When you create a read replica, DigitalOcean provisions a new, separate database cluster for it. This replica cluster is then configured to connect to your primary database cluster and begin the replication process. The NODE_COUNT for the primary cluster increases to reflect that it’s now managing replication for at least one replica. However, the replica itself is listed as a separate database cluster in your account, with its own connection string, node plan, and resource allocation.
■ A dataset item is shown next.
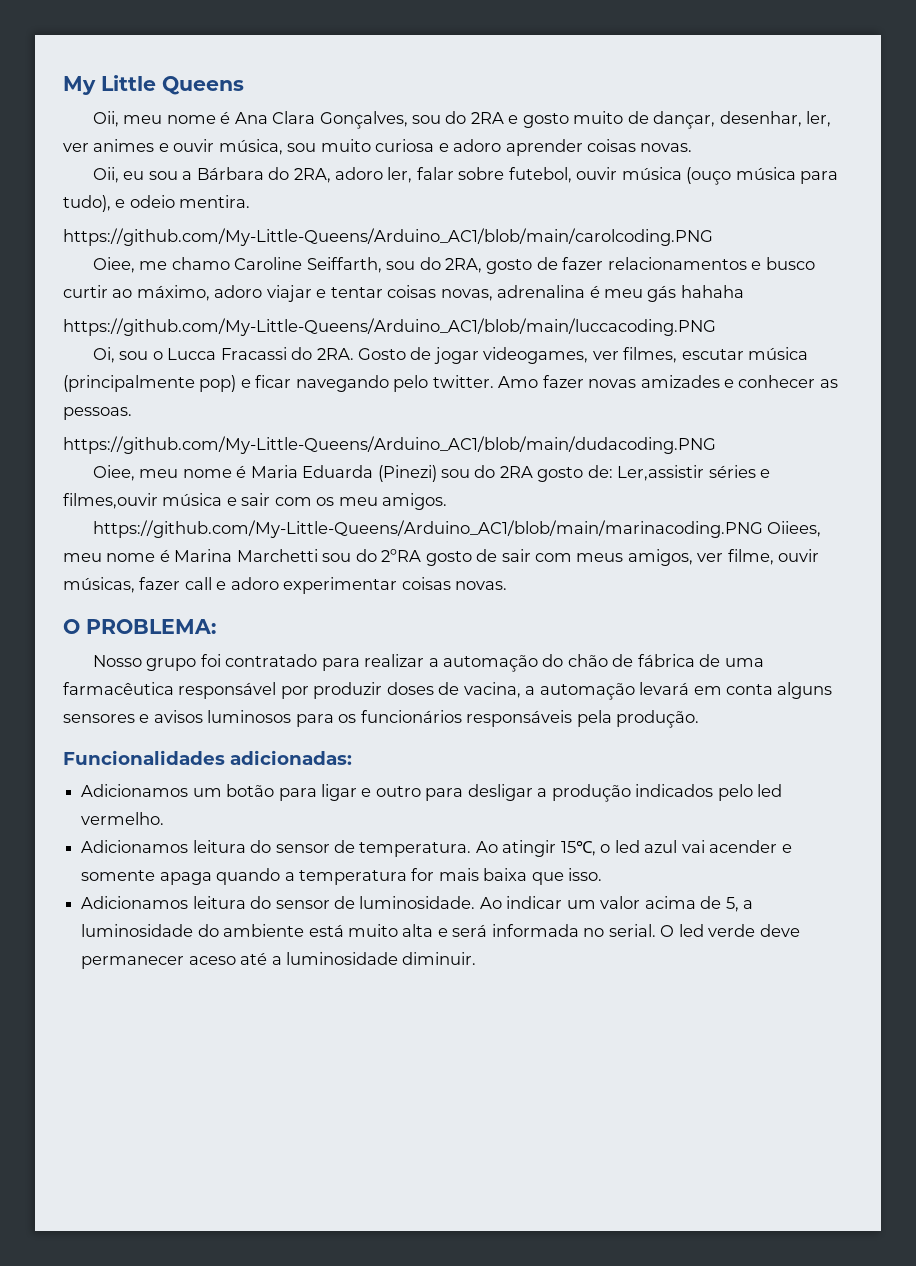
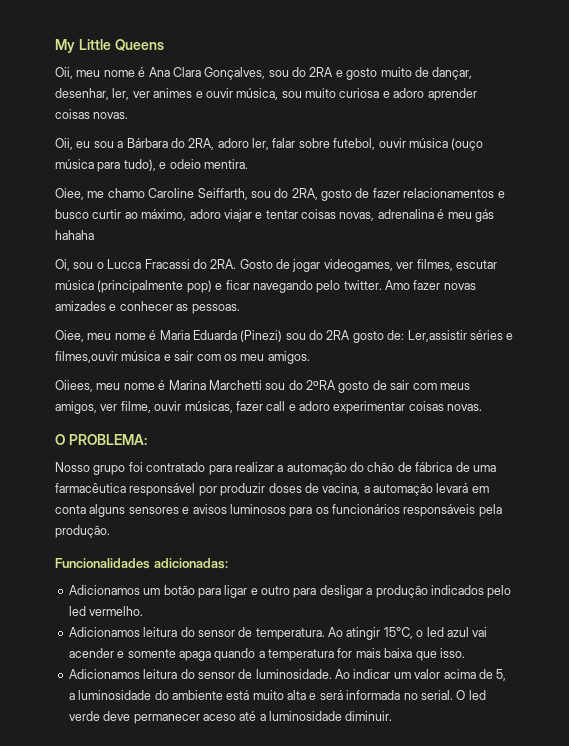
- https://github.com/My-Little-Queens/Arduino_AC1/blob/main/carolcoding.PNG
- https://github.com/My-Little-Queens/Arduino_AC1/blob/main/luccacoding.PNG
- https://github.com/My-Little-Queens/Arduino_AC1/blob/main/dudacoding.PNG
- https://github.com/My-Little-Queens/Arduino_AC1/blob/main/marinacoding.PNG Oiiees, meu nome é Marina Marchetti sou do 2ºRA gosto de sair com meus amigos, ver filme, ouvir músicas, fazer call e adoro experimentar coisas novas.
+ Oiiees, meu nome é Marina Marchetti sou do 2ºRA gosto de sair com meus amigos, ver filme, ouvir músicas, fazer call e adoro experimentar coisas novas.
You pay for each replica as a separate managed database instance.

The doctl dba read-replica create command requires the database-cluster-id of the primary you want to replicate from. You also specify the node-plan for the replica, which can be different from the primary’s plan, allowing you to tailor resources. For example, you might have a smaller, cheaper node plan for read replicas if your read queries are less resource-intensive than your writes.

To manage read/write splitting in your application, you typically use a connection pooler or a proxy layer. For example, you might configure your application to always send SELECT statements to the replica’s connection string and INSERT, UPDATE, DELETE statements to the primary’s connection string. More advanced solutions involve application-level logic that inspects queries or uses libraries designed for read-write splitting.

A common misconception is that read replicas automatically balance load. They don’t. You are responsible for directing traffic to them. If you don’t explicitly send read queries to the replica’s connection string, the primary will continue to handle all traffic, and the replica will just sit idle, consuming resources.

The next logical step after adding read replicas is implementing robust read/write splitting in your application and monitoring replication lag to ensure data consistency.